I sent the following letter to the editors of the Brighton Independent and the Community Press. The letter was published this week in both papers.
Recently, there have been several opportunities for Brighton councillors to demonstrate their commitment to increased transparency to the taxpayers that elected them. Yet, repeatedly some councillors turn their backs to these opportunities.
The latest example is related to the replacement of Brighton’s streetlights. I totally agree with the concept of replacing the old inefficient lights with new more efficient LED lights, as a way to save money and help reduce our environmental impact. However, I cannot agree with the process that has been employed in this case. This project was not budgeted and the calculations of the projected savings have been withheld from the public.
The recommendation to Brighton Council from the Director of Public Works & Development was to spend $501,315 for new LED streetlights which would be borrowed at an annual interest rate of 2.99%. The three page report did not contain any technical specifications, or show how the estimated cost savings were calculated.
Councillor Tadman asked Mr. Drzewiecki if this project was budgeted and he replied “No, it was not”. Some argued that the project provided a cost savings and the fact that it was not mentioned during the budget process should be of no concern. Regardless of whether there is a net savings or an expense, there is still a budgetary impact and it should have been discussed during budget deliberations. This is a $500,000 project with contractual obligations; we are not talking about buying office supplies from petty cash.
At the start of the June 16, 2014 Council meeting, Councillor Martinello asked for the cost savings calculations to be made public so that taxpayers could understand the basis for the Councillors’ decision making process. The request was denied as Councillors Kerr, Rittwage, Rowley and Deputy Mayor Vandertoorn voted against making the information public.
The motion recommended by Mr. Drzewiecki was passed by the same four Councillors, even though the other council members still had questions regarding the process and lacked sufficient information to make an informed decision.
On Tuesday, June 17, after hearing of the vote on the radio, a local importer of LED lights contacted several members of Council suggesting that the cost of approximately $500,000 was excessive and there could be savings of as much as $150,000. He was also concerned that he did not see an advertised public tender. This begs the question, are the taxpayers of Brighton getting the best solution at the best price?
Yes, we elected our Councillors to make decisions on our behalf, but no, we did NOT elect them to keep the basis of their decisions secret!
I made the following comment at the end of an earlier post.

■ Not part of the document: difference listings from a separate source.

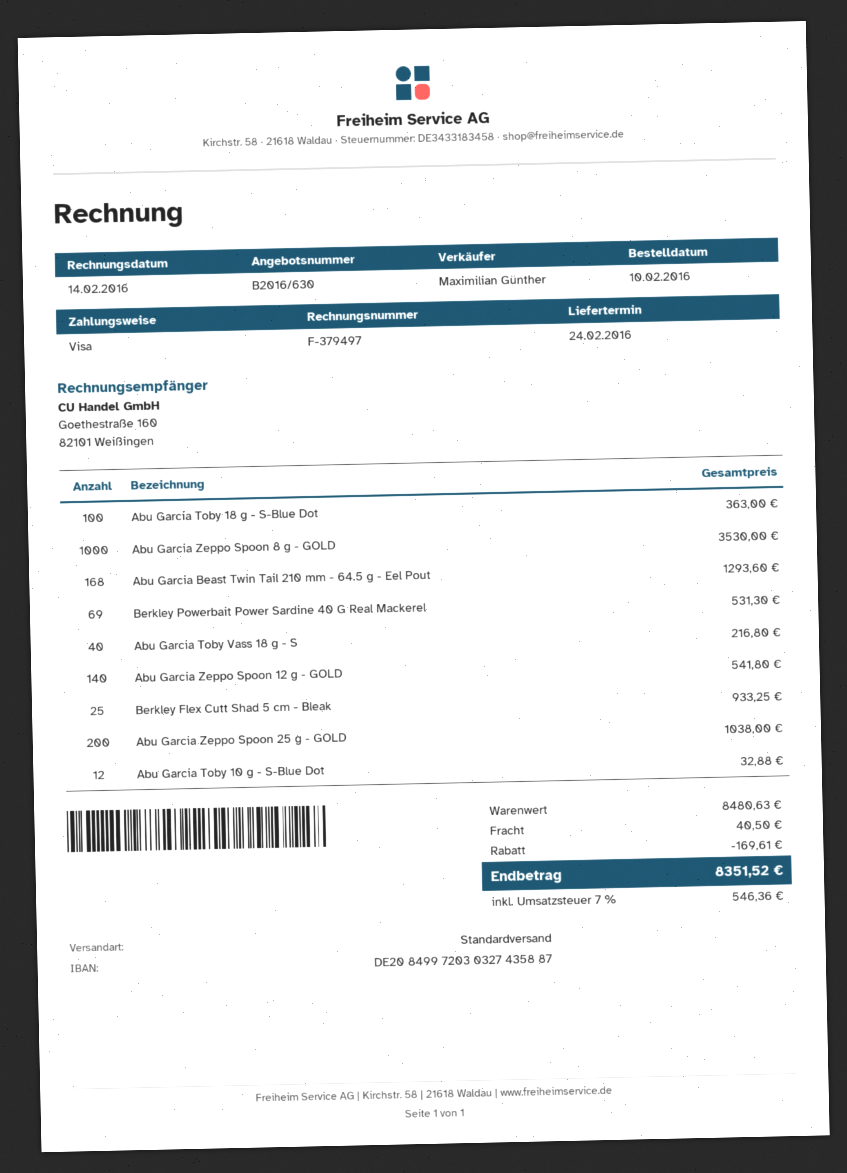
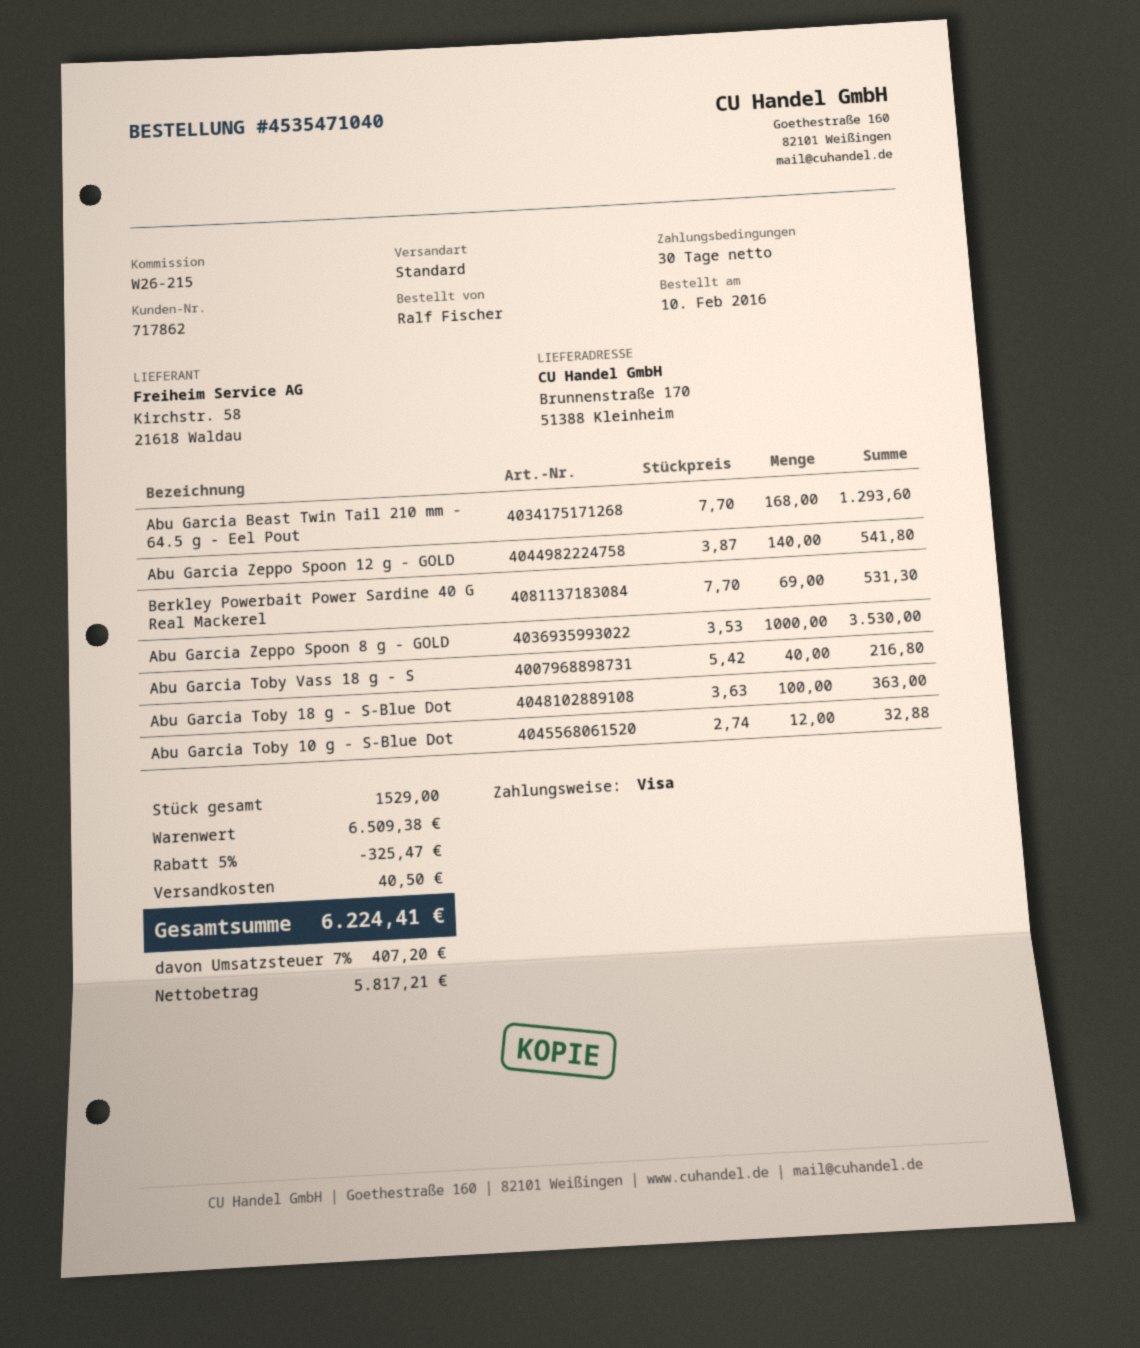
Berkley Flex Cutt Shad 5 cm - Bleak: 25 for 933.25 -> none
Abu Garcia Zeppo Spoon 25 g - GOLD: 200 for 1038.00 -> none
subtotal: 8480.63 -> 6509.38
discount: 169.61 -> 325.47
tax: 7% = 546.36 -> 7% = 407.20
total: 8351.52 -> 6224.41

“I think that it is extremely important for the sake of transparency and accountability that Brighton Council takes every opportunity to have all matters disclosed and discussed at the public meetings of Council unless there is a clearly defined detriment to the citizens of Brighton.”
It seems that this concept is either not palatable, or not understood by certain members of Brighton Council.
So my question is, are the four Councillors that voted against making the information public, because it was “proprietary”, working on behalf of the company bidding on the project, or the taxpayers of Brighton?
It was mentioned at the Council meeting that although three quotes were received, it was only one of the companies that had provided “proprietary” information. So why was the information from the other two companies not released? Also, I think that it is worth noting that these two companies calculated the cost savings (approx. $33,000 and $35,000) to be almost half of what the selected company proposed at approx. $62,000. It’s impossible to know how there could be such a large discrepancy without access to the figures, but I would contend that it would be easier to overestimate cost savings when you know that the calculations don’t have to face public scrutiny.
In future, to ensure that Council is representing the best interests of Brighton taxpayers, companies quoting on projects should be clearly informed that all calculations provided to council, will also be provided to the taxpayers. If the particular company doesn’t want to operate at this level of transparency and accountability with the people footing the bill, then they should be respectfully asked not to participate in the bidding process.
Some candidates are using the term “transparency and accountability” as part of their campaign platform and yet they demonstrate no understanding of what it means in real terms. Repeating this phrase does not change the reality that, transparency is a mindset, not a campaign slogan!